◆ What you will do:
Beginning with the line containing "[193,177,226,192] que -> (195, 143) none" and ending with the last line of the records, set down every line exactly.

◆ Data extracts:
****

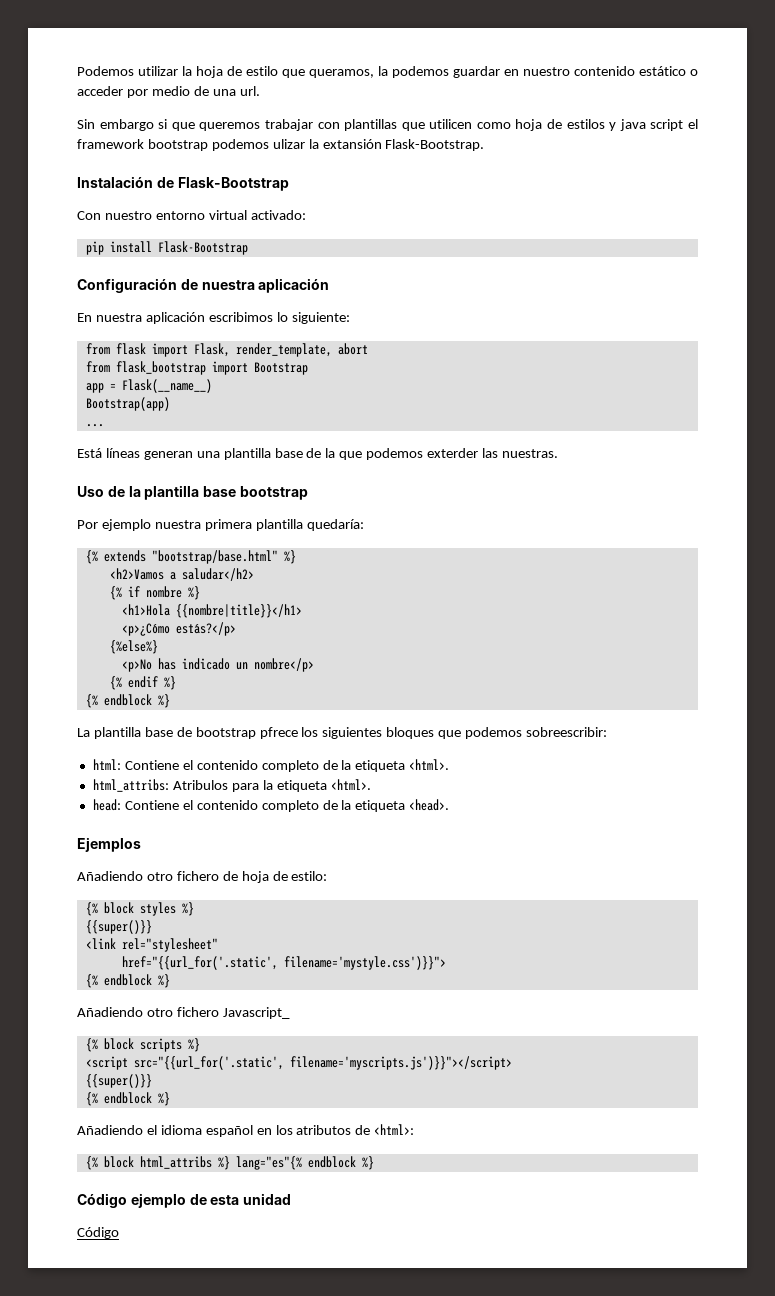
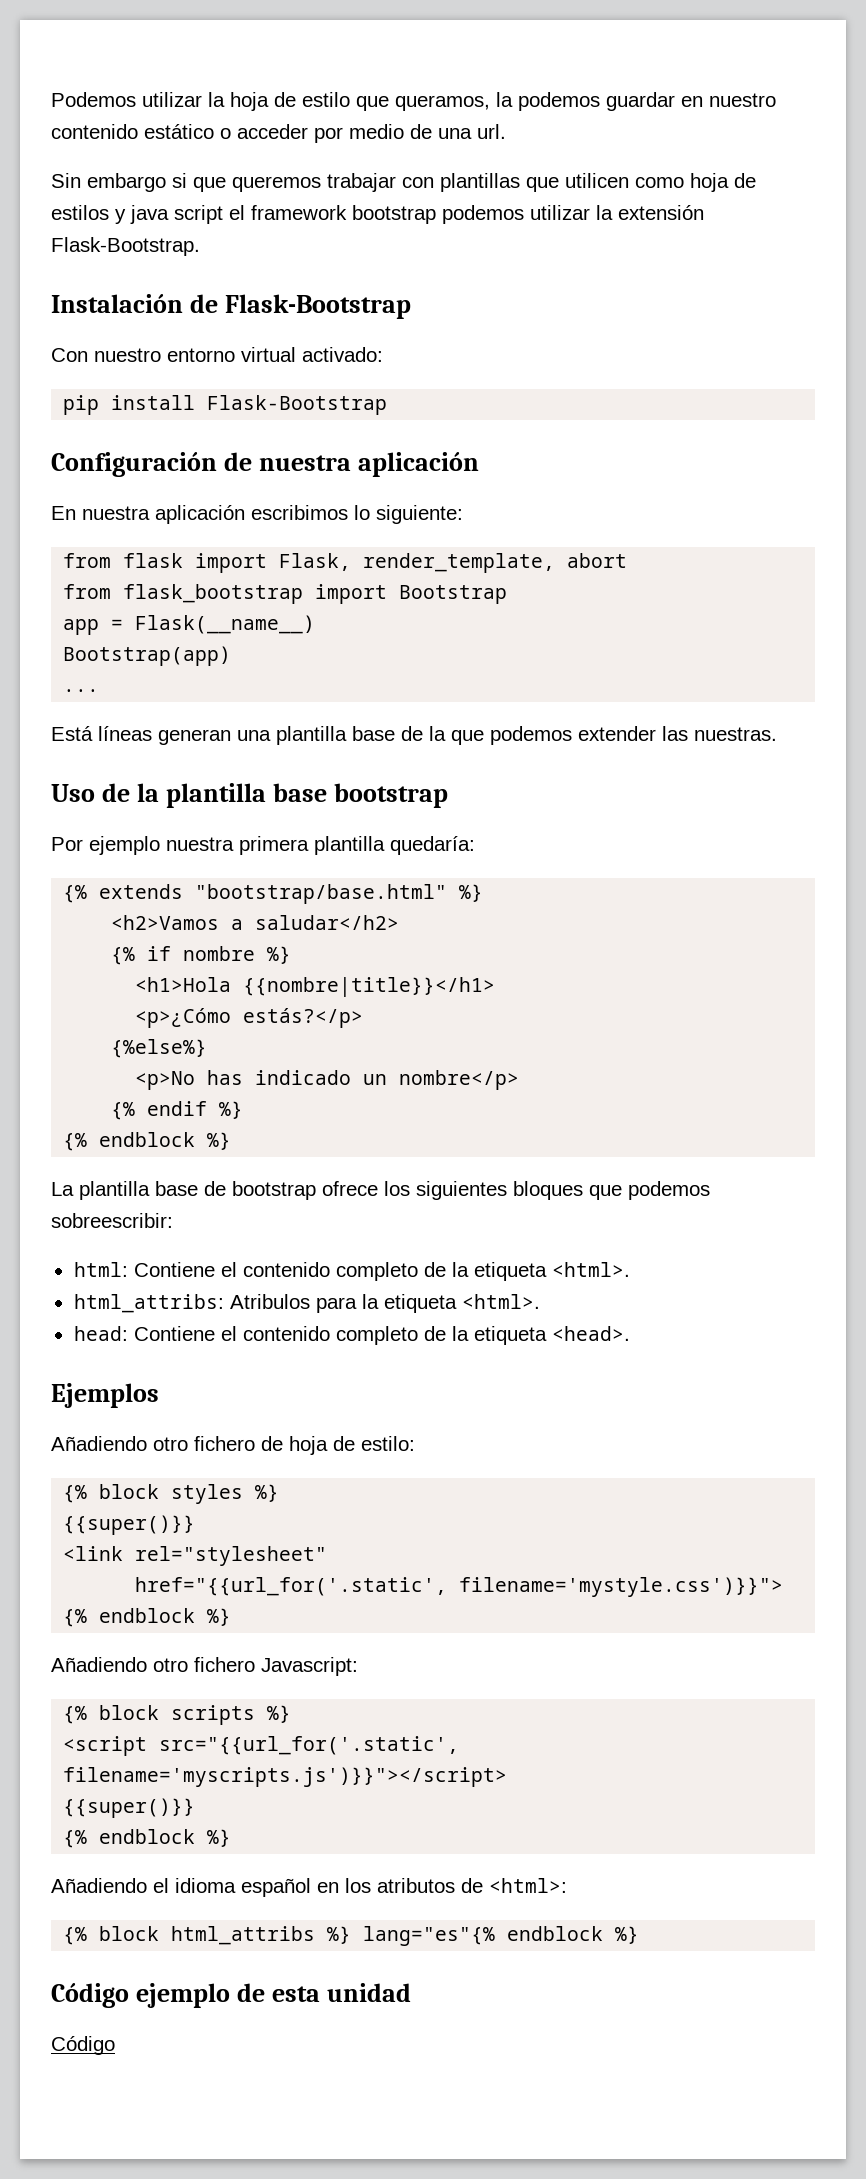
[272,139,382,149] ulizar la extansión -> [530,205,704,220] utilizar la extensión
[427,448,479,458] exterder -> [578,726,656,741] extender
[259,727,298,739] pfrece -> [322,1181,378,1196] ofrece
[222,1007,290,1019] Javascript_ -> [261,1657,358,1676] Javascript:

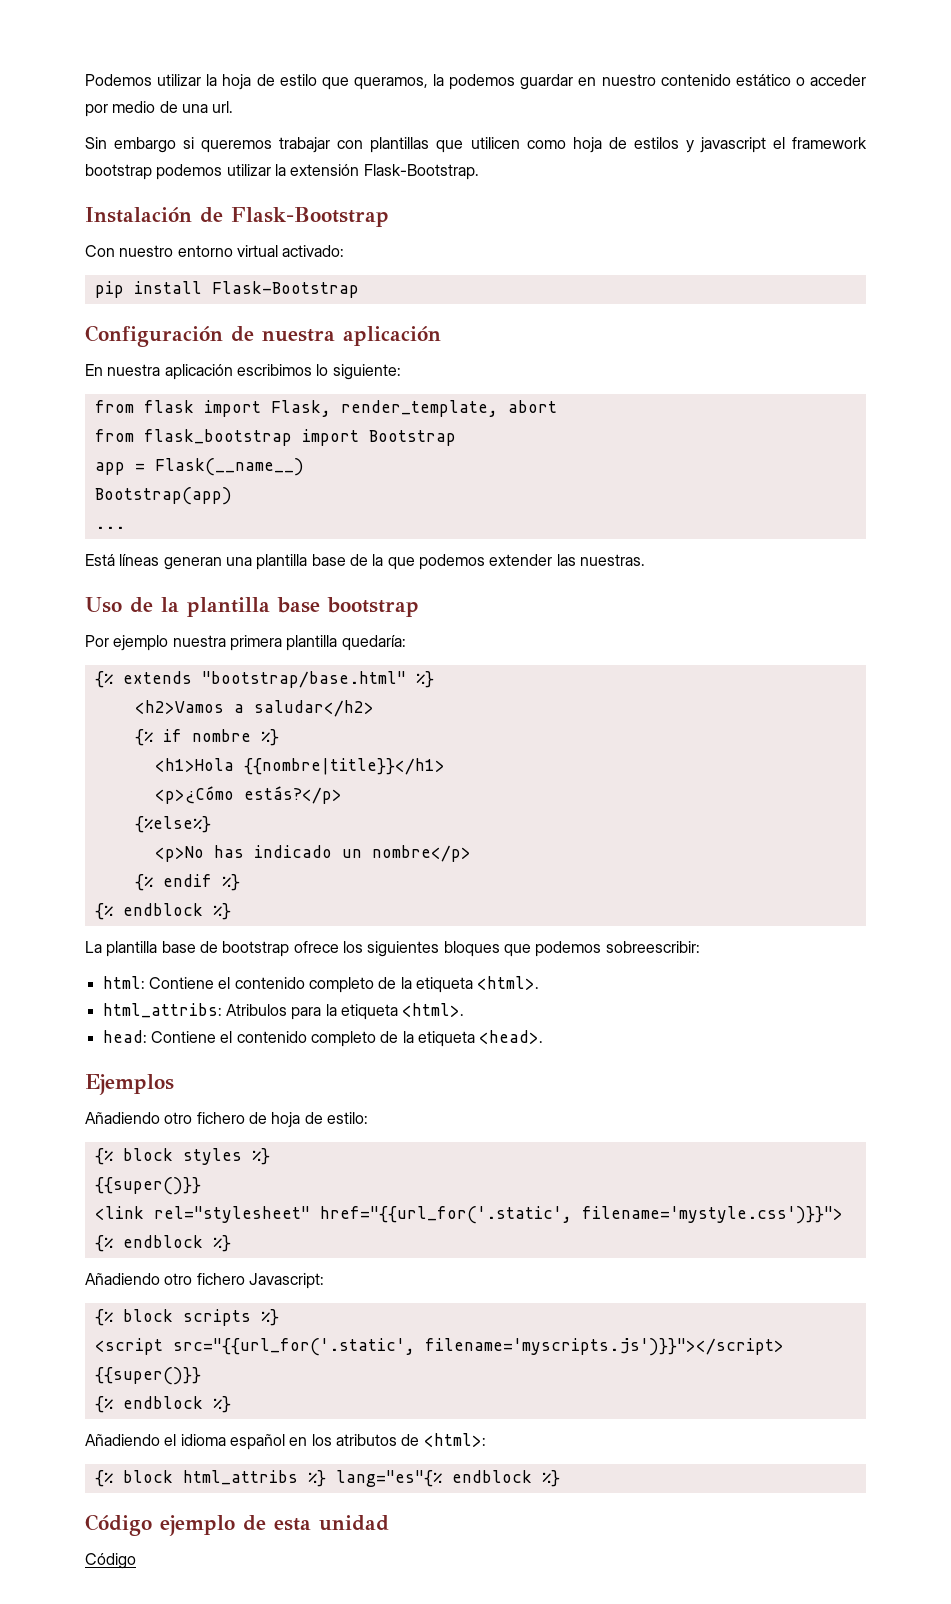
[193,177,226,192] que -> (195, 143) none
[130,205,223,224] java script -> [699,137,766,153] javascript
(328, 1556) // -> (310, 1214) none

****

◆ Solution for this problem:
[193,177,226,192] que -> (195, 143) none
[130,205,223,224] java script -> [699,137,766,153] javascript
(328, 1556) // -> (310, 1214) none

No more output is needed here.